> PROVIDED MATERIAL:
== Segment start ==
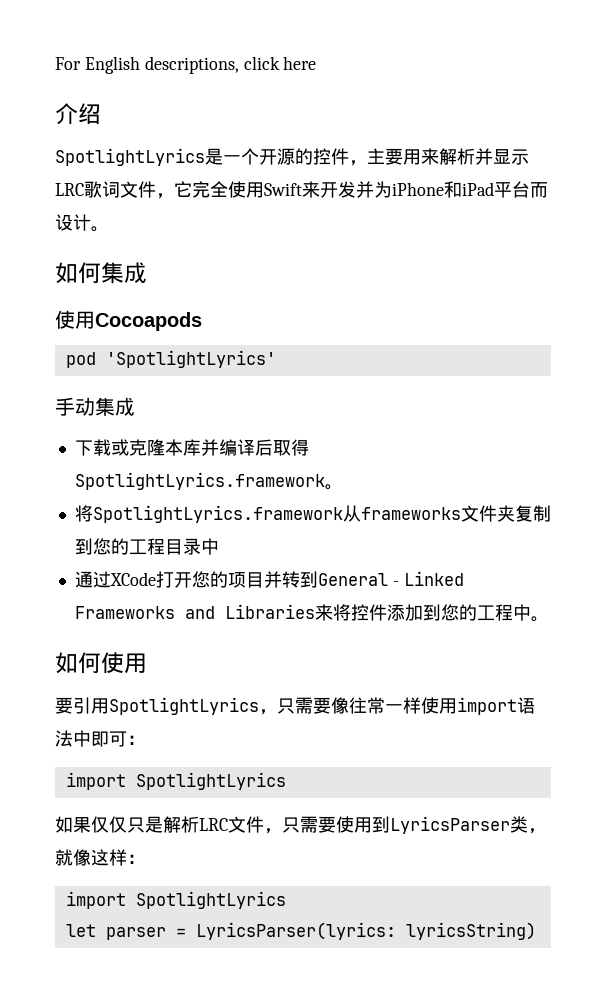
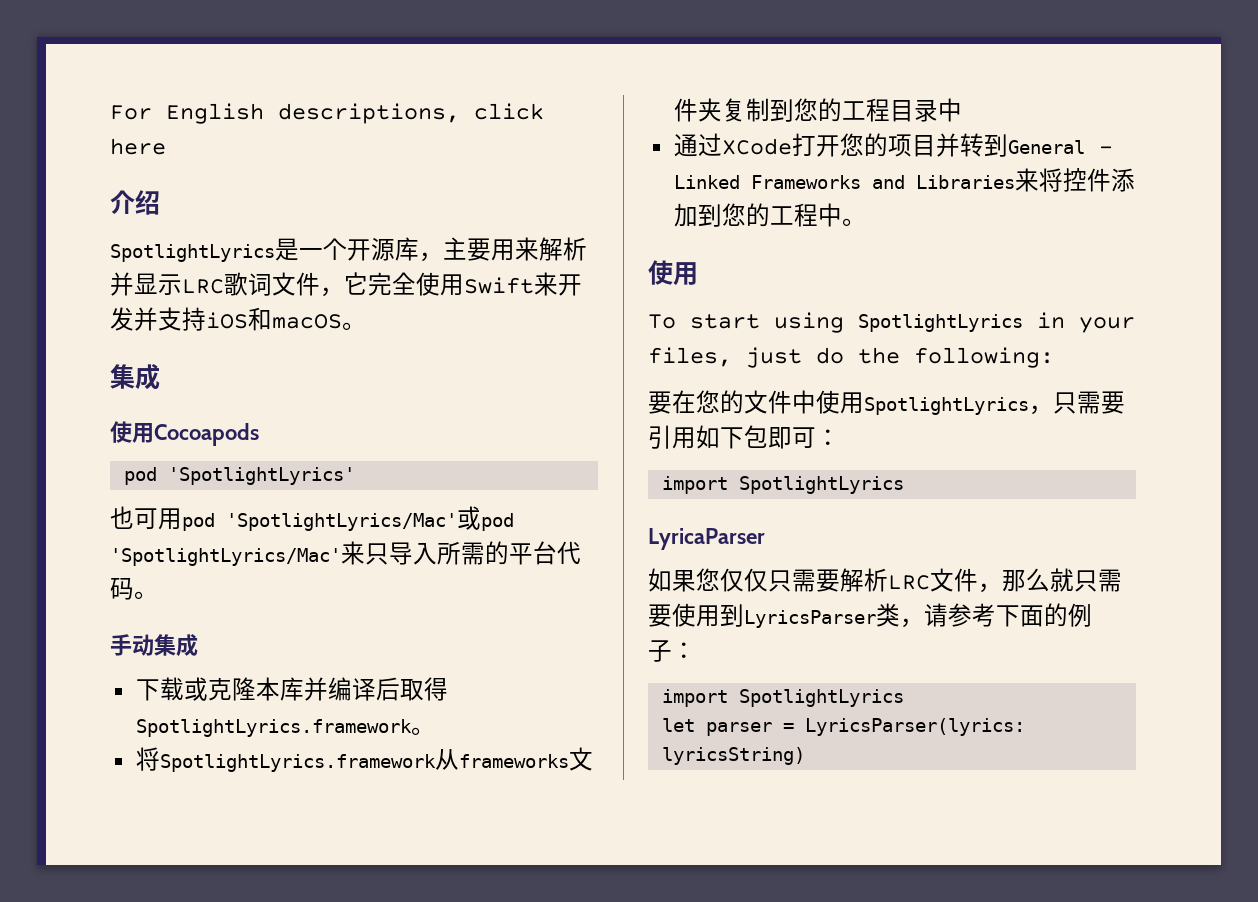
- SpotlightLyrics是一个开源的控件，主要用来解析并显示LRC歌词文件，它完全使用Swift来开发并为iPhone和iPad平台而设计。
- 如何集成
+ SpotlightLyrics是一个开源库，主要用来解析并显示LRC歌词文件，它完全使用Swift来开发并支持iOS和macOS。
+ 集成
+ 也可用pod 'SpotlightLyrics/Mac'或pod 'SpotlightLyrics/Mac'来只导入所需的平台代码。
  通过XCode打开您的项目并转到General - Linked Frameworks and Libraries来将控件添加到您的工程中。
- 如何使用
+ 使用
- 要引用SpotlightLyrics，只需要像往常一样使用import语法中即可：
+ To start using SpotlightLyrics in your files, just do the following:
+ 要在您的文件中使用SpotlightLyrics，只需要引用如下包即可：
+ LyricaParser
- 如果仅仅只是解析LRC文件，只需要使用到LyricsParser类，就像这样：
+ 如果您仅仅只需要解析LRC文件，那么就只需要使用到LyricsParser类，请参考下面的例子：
== Segment end ==
== Segment start ==
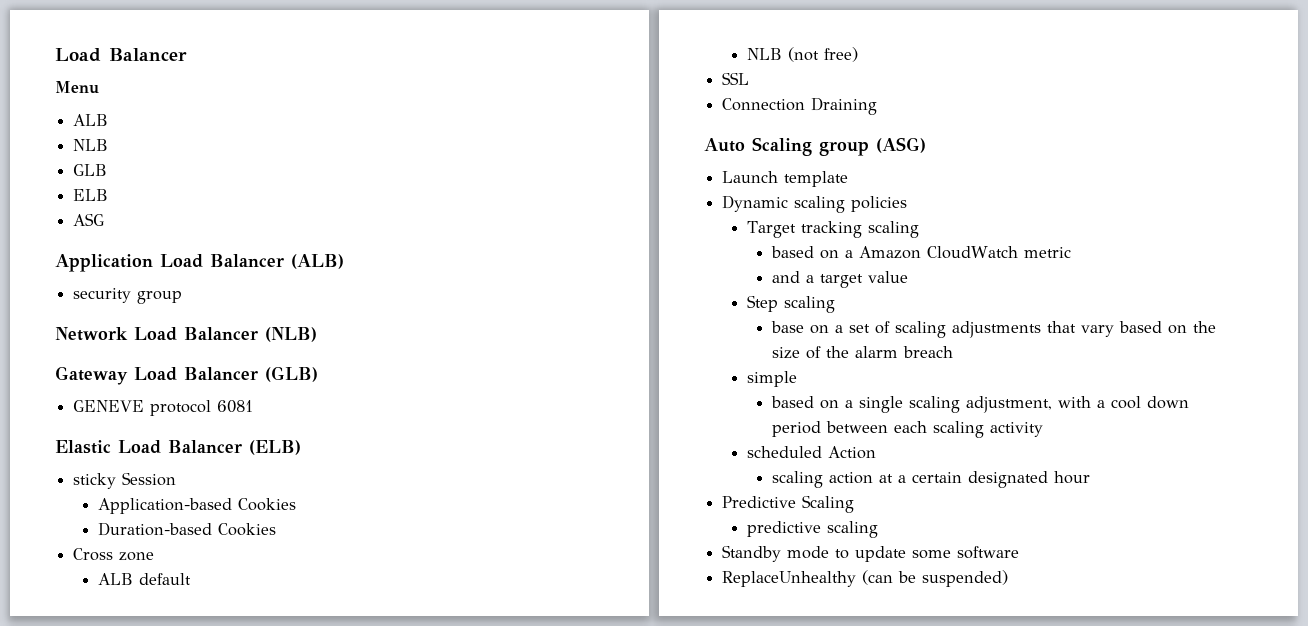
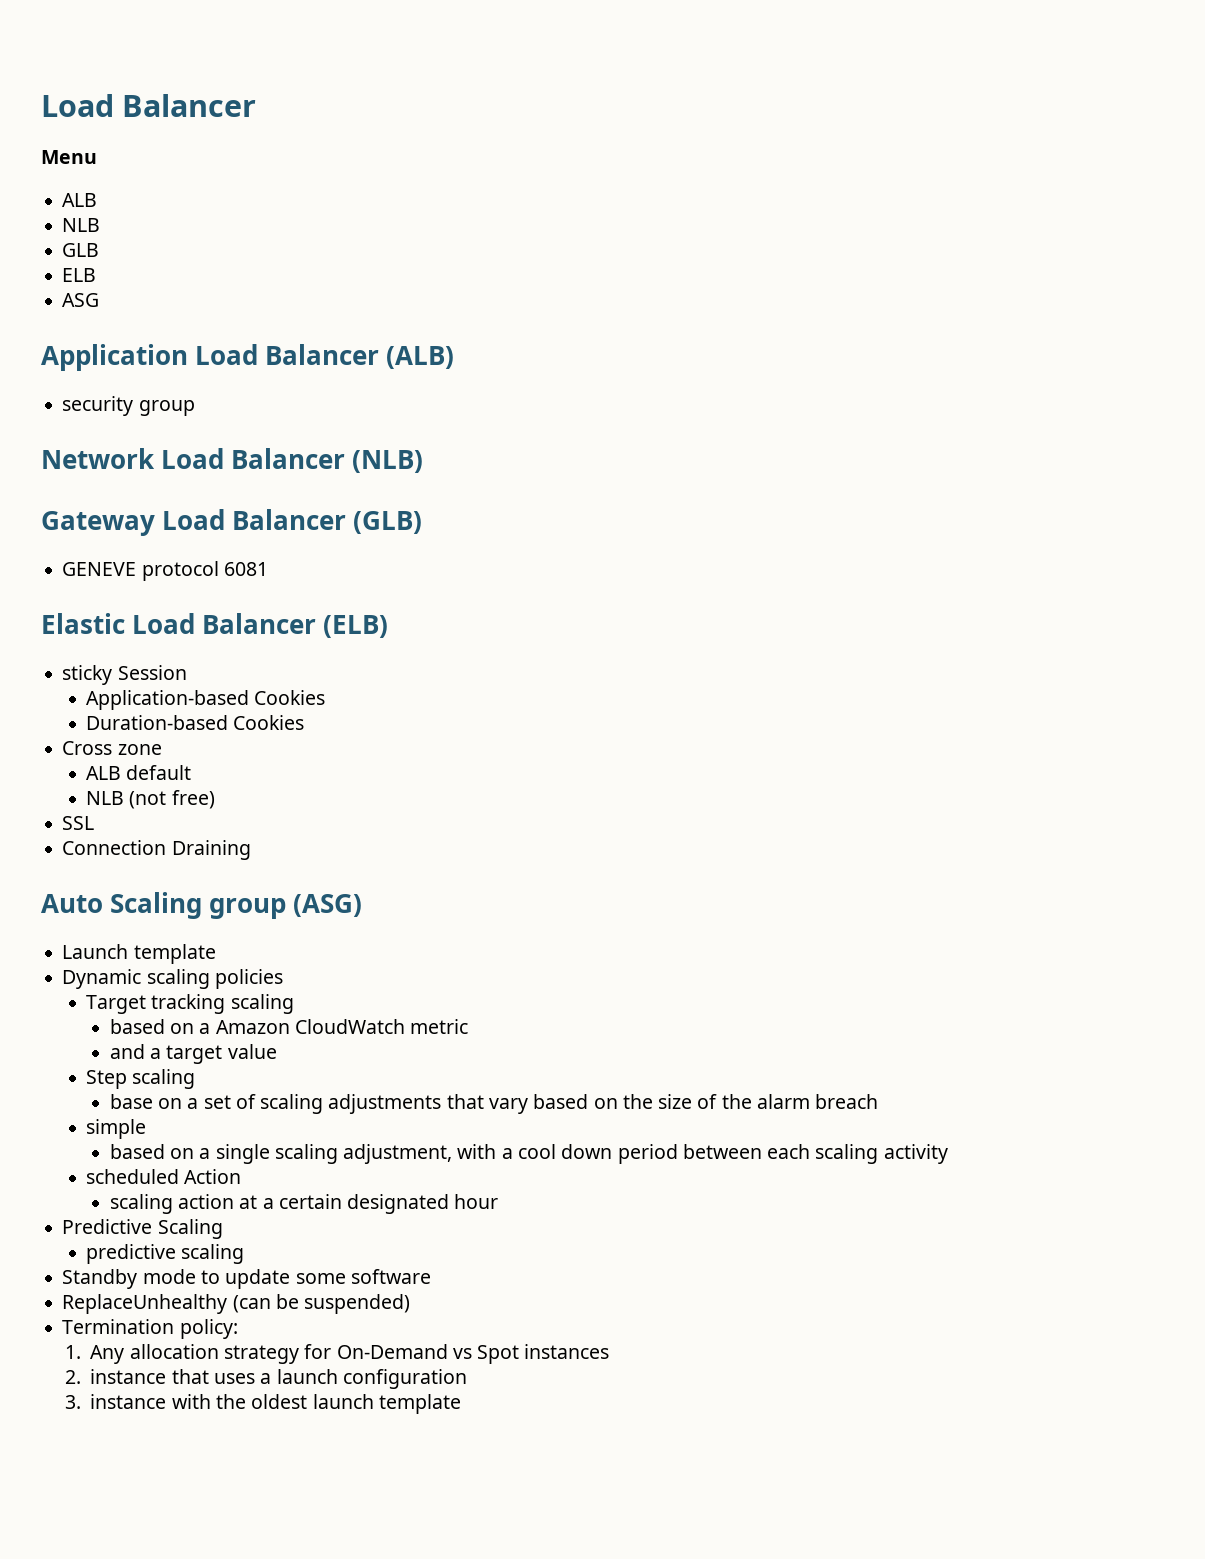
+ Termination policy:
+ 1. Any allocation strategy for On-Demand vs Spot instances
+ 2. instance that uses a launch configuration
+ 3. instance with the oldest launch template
== Segment end ==
> YOUR OBJECTIVE:
Which lines above contain the word "主要用来解析并显示LRC歌词文件"? Copy each one.

> SOLUTION FOR THIS EXERCISE:
- SpotlightLyrics是一个开源的控件，主要用来解析并显示LRC歌词文件，它完全使用Swift来开发并为iPhone和iPad平台而设计。
+ SpotlightLyrics是一个开源库，主要用来解析并显示LRC歌词文件，它完全使用Swift来开发并支持iOS和macOS。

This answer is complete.